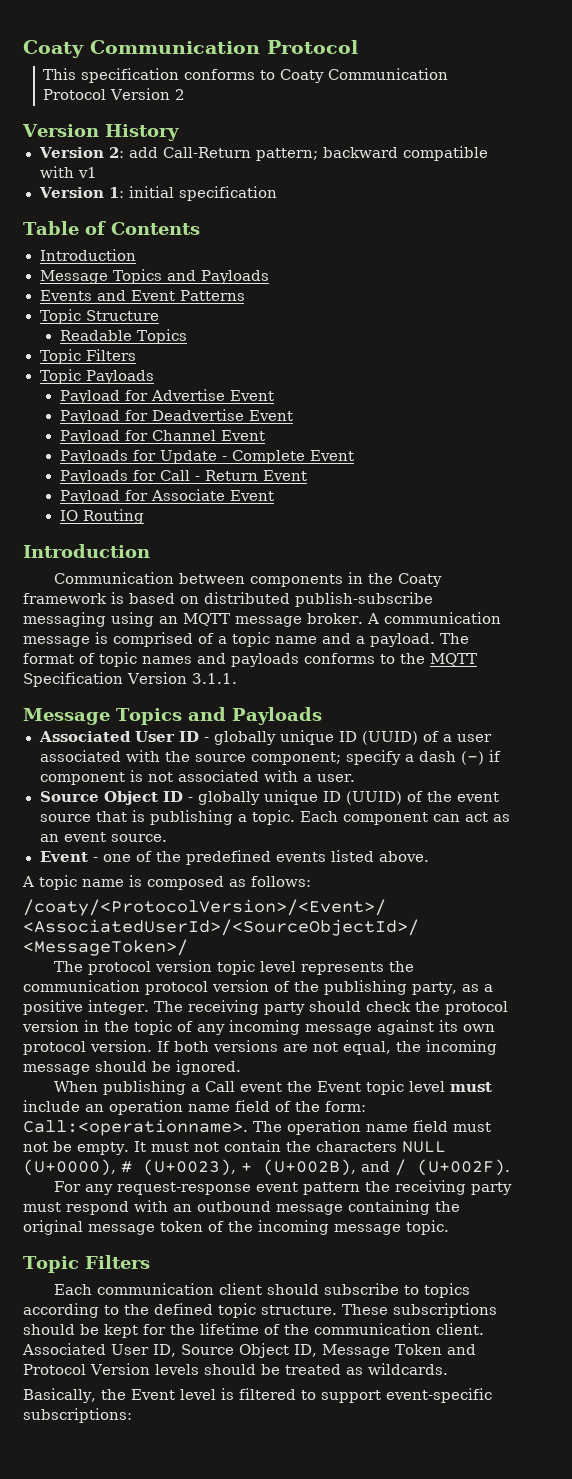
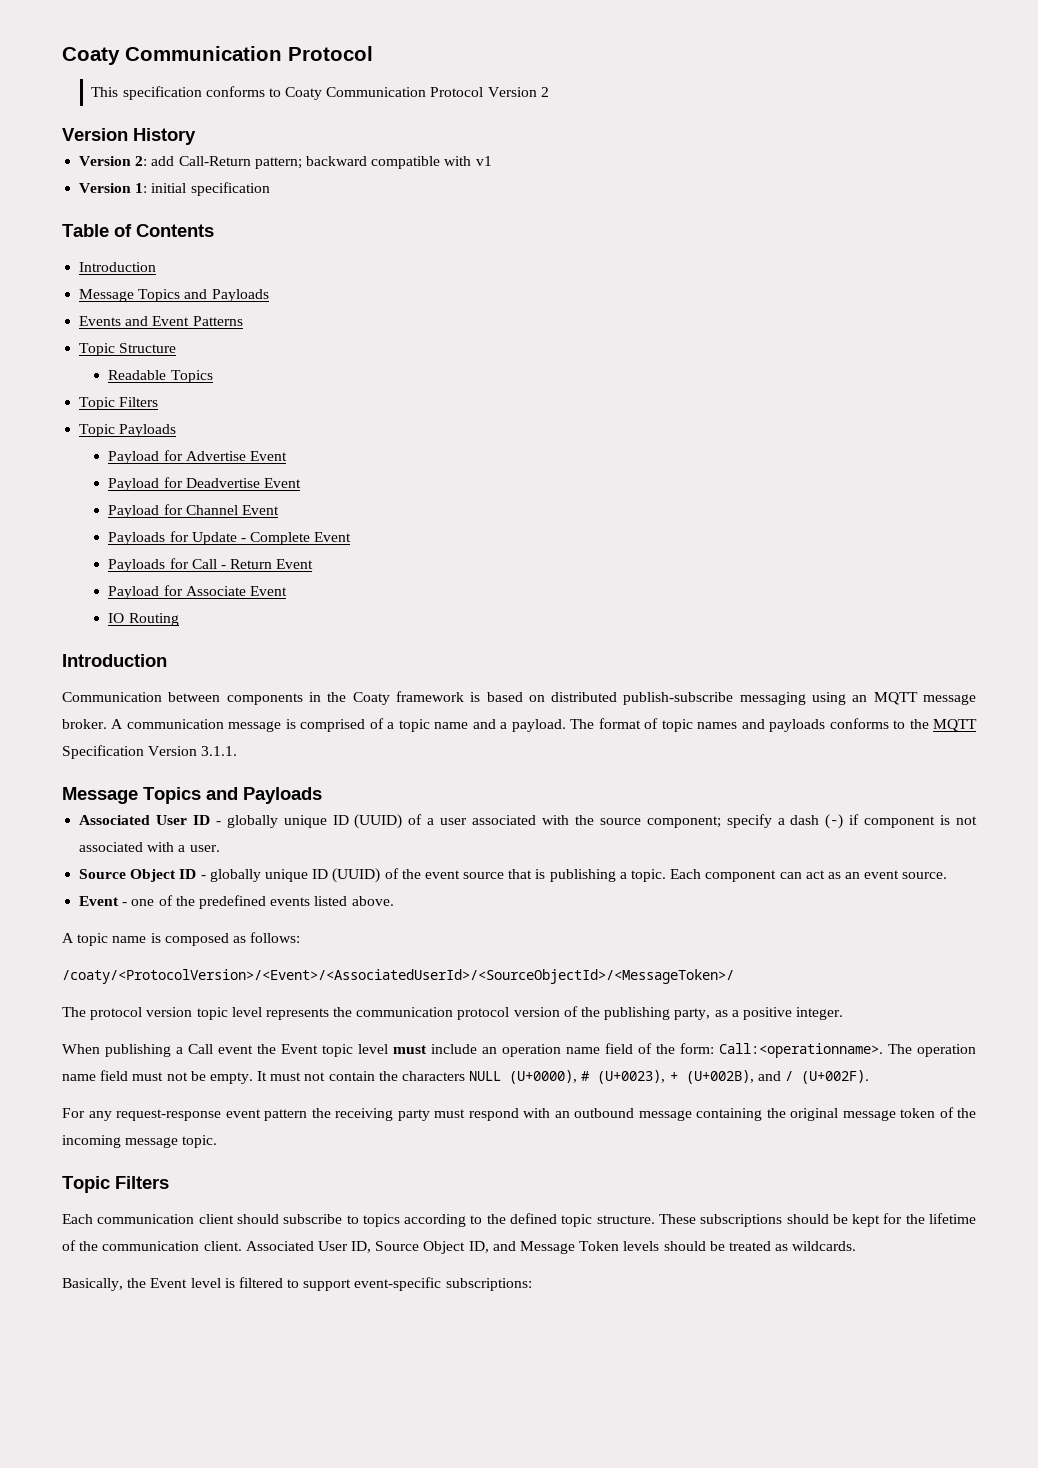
- The receiving party should check the protocol version in the topic of any incoming message against its own protocol version. If both versions are not equal, the incoming message should be ignored.
- Associated User ID, Source Object ID, Message Token and Protocol Version levels should be treated as wildcards.
+ Associated User ID, Source Object ID, and Message Token levels should be treated as wildcards.

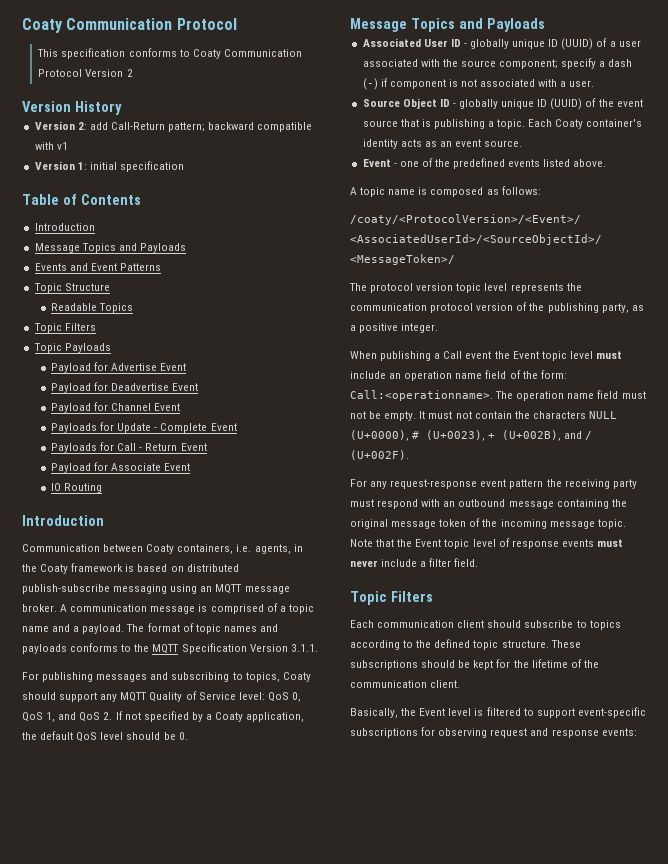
- Communication between components in the Coaty framework is based on distributed publish-subscribe messaging using an MQTT message broker.
+ Communication between Coaty containers, i.e. agents, in the Coaty framework is based on distributed publish-subscribe messaging using an MQTT message broker.
+ For publishing messages and subscribing to topics, Coaty should support any MQTT Quality of Service level: QoS 0, QoS 1, and QoS 2. If not specified by a Coaty application, the default QoS level should be 0.
- Each component can act as an event source.
+ Each Coaty container's identity acts as an event source.
+ Note that the Event topic level of response events must never include a filter field.
- Associated User ID, Source Object ID, and Message Token levels should be treated as wildcards.
- Basically, the Event level is filtered to support event-specific subscriptions:
+ Basically, the Event level is filtered to support event-specific subscriptions for observing request and response events:

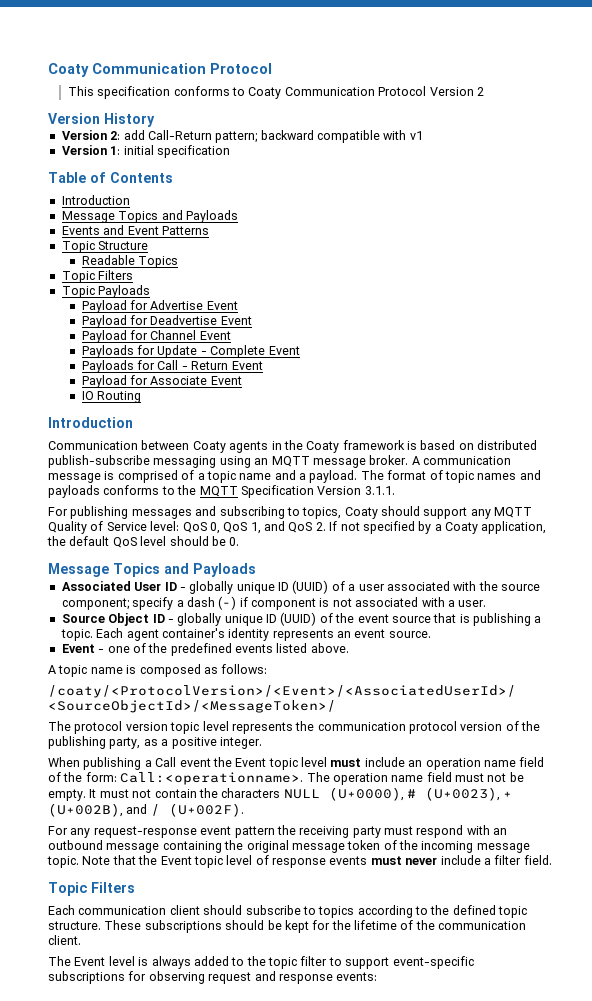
- Communication between Coaty containers, i.e. agents, in the Coaty framework is based on distributed publish-subscribe messaging using an MQTT message broker.
+ Communication between Coaty agents in the Coaty framework is based on distributed publish-subscribe messaging using an MQTT message broker.
- Each Coaty container's identity acts as an event source.
+ Each agent container's identity represents an event source.
- Basically, the Event level is filtered to support event-specific subscriptions for observing request and response events:
+ The Event level is always added to the topic filter to support event-specific subscriptions for observing request and response events:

■ ■ ■

Wherever a picture appears in the data, please drop it and retype the rest exactly.

Solution to this task
- The receiving party should check the protocol version in the topic of any incoming message against its own protocol version. If both versions are not equal, the incoming message should be ignored.
- Associated User ID, Source Object ID, Message Token and Protocol Version levels should be treated as wildcards.
+ Associated User ID, Source Object ID, and Message Token levels should be treated as wildcards.

- Communication between components in the Coaty framework is based on distributed publish-subscribe messaging using an MQTT message broker.
+ Communication between Coaty containers, i.e. agents, in the Coaty framework is based on distributed publish-subscribe messaging using an MQTT message broker.
+ For publishing messages and subscribing to topics, Coaty should support any MQTT Quality of Service level: QoS 0, QoS 1, and QoS 2. If not specified by a Coaty application, the default QoS level should be 0.
- Each component can act as an event source.
+ Each Coaty container's identity acts as an event source.
+ Note that the Event topic level of response events must never include a filter field.
- Associated User ID, Source Object ID, and Message Token levels should be treated as wildcards.
- Basically, the Event level is filtered to support event-specific subscriptions:
+ Basically, the Event level is filtered to support event-specific subscriptions for observing request and response events:

- Communication between Coaty containers, i.e. agents, in the Coaty framework is based on distributed publish-subscribe messaging using an MQTT message broker.
+ Communication between Coaty agents in the Coaty framework is based on distributed publish-subscribe messaging using an MQTT message broker.
- Each Coaty container's identity acts as an event source.
+ Each agent container's identity represents an event source.
- Basically, the Event level is filtered to support event-specific subscriptions for observing request and response events:
+ The Event level is always added to the topic filter to support event-specific subscriptions for observing request and response events:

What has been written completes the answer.